The book started with Nick Bishop, a previously high-profile but now out-of-work journalist, accepting a commission to write a fluff piece on a Tech start-up for his alma mater’s college magazine. It’s a favour offered by a long-time friend. Someone he was close to at college. Someone who stayed in the small town Nick long ago left behind.
At first, this read like one of those stories where the local boy made good returns home with his tail between his legs, hooks up with people from his past and rethinks all those might-have-beens until they turn into a happily-ever-after. Except this wasn’t a Hallmark movie, and no one in Nick’s home town is who Nick remembers them being.
Enter the Tech Bro wannabe whom Nick is writing the fluff piece about, and we seem to move into an investigative journalist uncovers corporate villainy story with some interesting twists around the nature of memory. Except, again, this isn’t quite what it seems. The Tech Bro image is a little dated. The start-up business seems a little hollow.

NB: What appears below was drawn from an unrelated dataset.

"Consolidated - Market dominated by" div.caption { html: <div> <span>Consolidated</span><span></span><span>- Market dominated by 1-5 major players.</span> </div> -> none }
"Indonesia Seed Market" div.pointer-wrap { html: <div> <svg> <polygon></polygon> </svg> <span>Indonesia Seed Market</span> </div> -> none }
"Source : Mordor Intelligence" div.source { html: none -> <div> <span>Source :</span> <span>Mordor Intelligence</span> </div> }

Then, like a lietmotiv that’s been passing unnoticed in the background, but slowly came to dominate the score, the spooky part of the story emerges. I loved the way the spookiness was grounded in a mix of local folklore and verifiable, if deplorable, history and the way both of those fitted into the technical narrative about the nature of memory and dreams.
I liked that the spooky part, the tech part and the personal relationships gone wrong part were all woven together, reinforcing one another.
It was always clear that things would not end well, but the ending still surprised me. It managed to be darker and more hopeful than I’d expected.